Leave it on if it's veneer, smooth black leather and maybe dark brown or other colours you can confidently recolour.
To remove heel covering, 1. Remove PU top
2. Heat and unglue any soling that is glued up the front of the heel block.
3. Unfold heel covering 10-20mm past where the block is snapped.
2 Snap heel block completely off
You may need to wrap it in some rags and hold the piece you want to remove in the vice while you wiggle and pull at the shoe.
Remove it before you try to drill the hole deeper. To do this, you first screw in a suitably size self tapping screw. The screw must poke out at least 20mm from the base of the heel. Then heat with gas torch till the tube is loose enough to pull out with pliers.
Remove as little of the bent plastic as possible, or else you will shorten the block. Use sandpaper by hand is usually best.
Now drill into the heel block that is still attached to the shoe with a 4.5mm drill bit. Keep the angle the same as it was when the old tube was in there and drill until you hit the shank or some screws!

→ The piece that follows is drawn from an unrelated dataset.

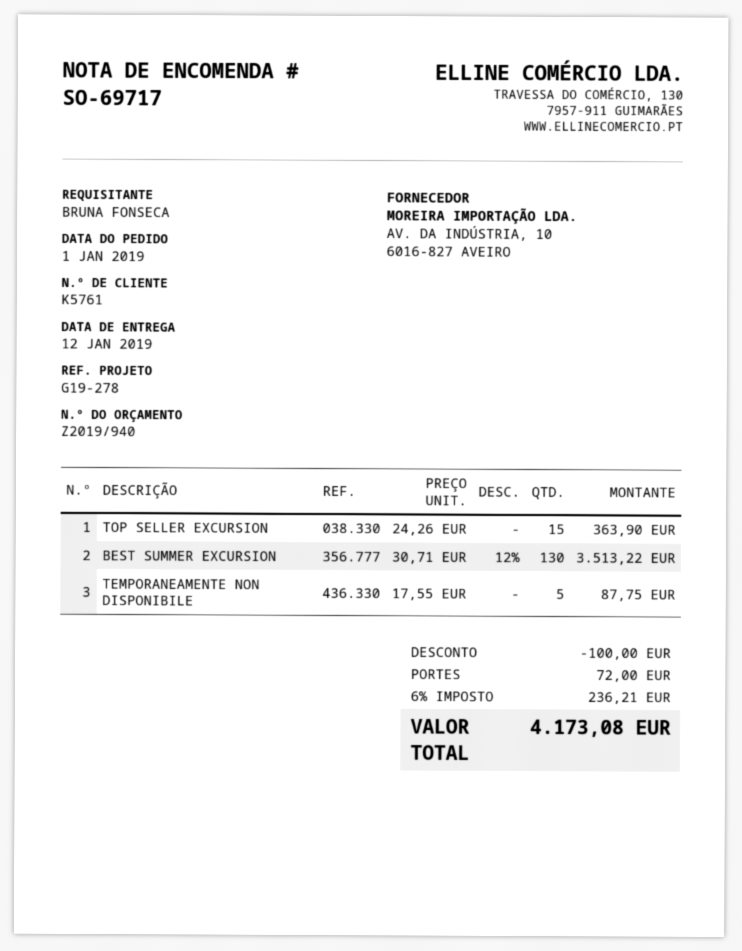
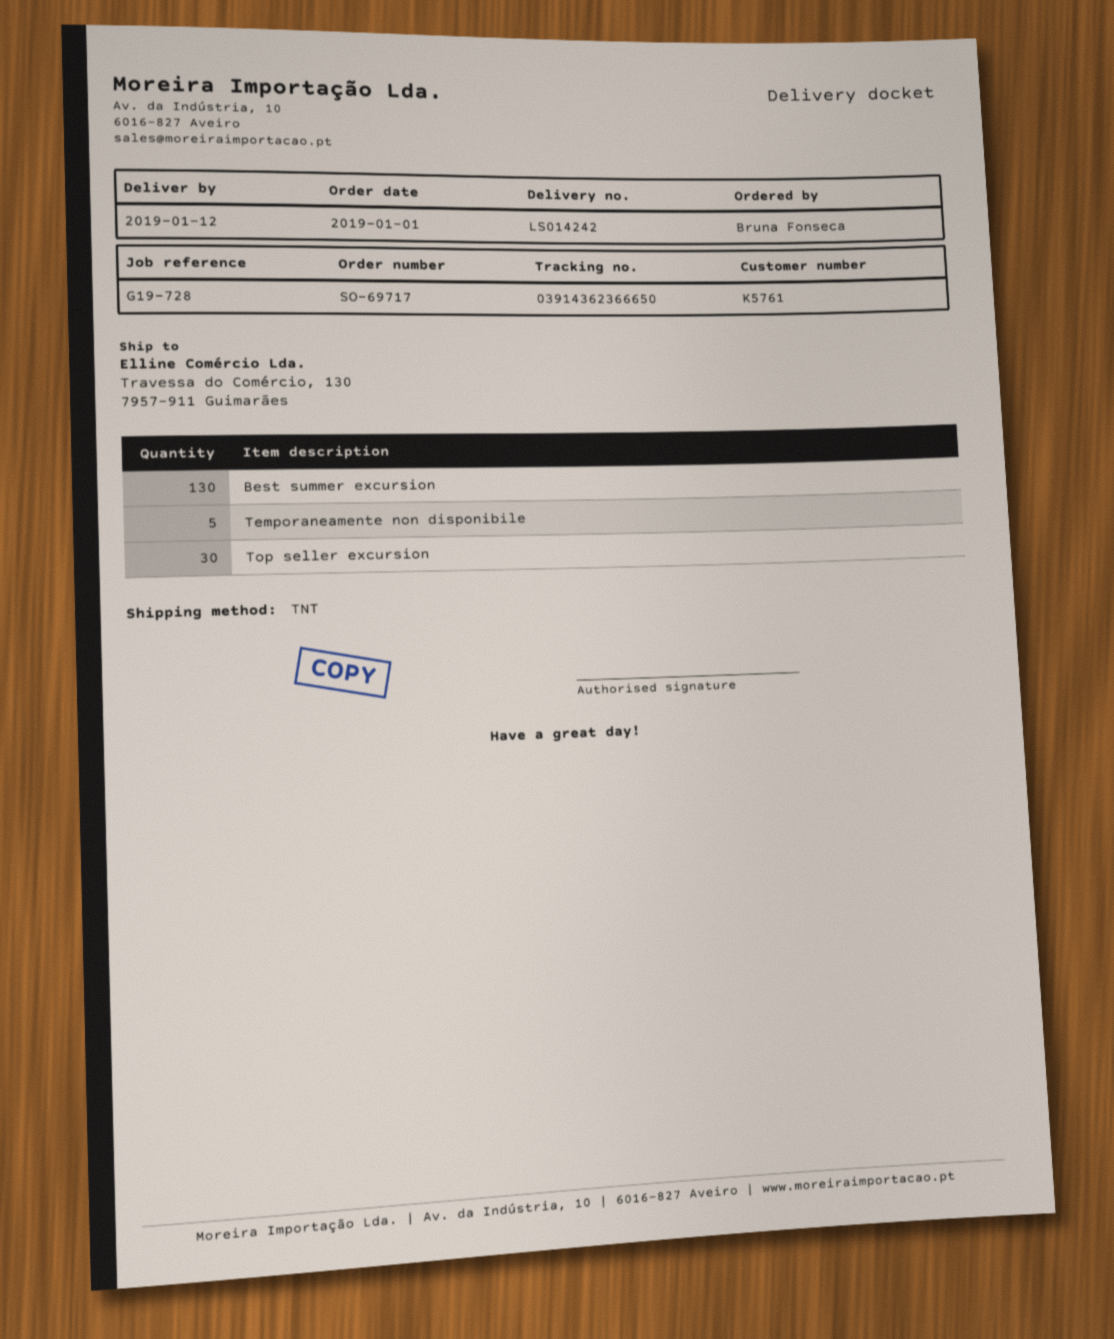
reference: G19-278 -> G19-728
TOP SELLER EXCURSION: 15 -> 30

Measure the heel block and mark the drill bit with some tape so you don't drill right through into the inside of the shoe.
Cut the tube to length with bolt cutters, better to cut it 3-4mm longer, as you can always grind it off later
Mask around the block to 1mm from join, so you dont have to sand glue off the block tomorrow. Make sure there is plenty of glue down the hole – but not so much that you end up filling the tube! Hold it all together with cello tape, wrap a bit of tape around joint so that not too much oozes out as araldite sets really hard and you will need to sand the excess off tomorrow! Leave it till the next day to set.
If recovering with a torn covering. A very thin, well skived piece of taught pigskin glued on the inside of the covering across the tear may help.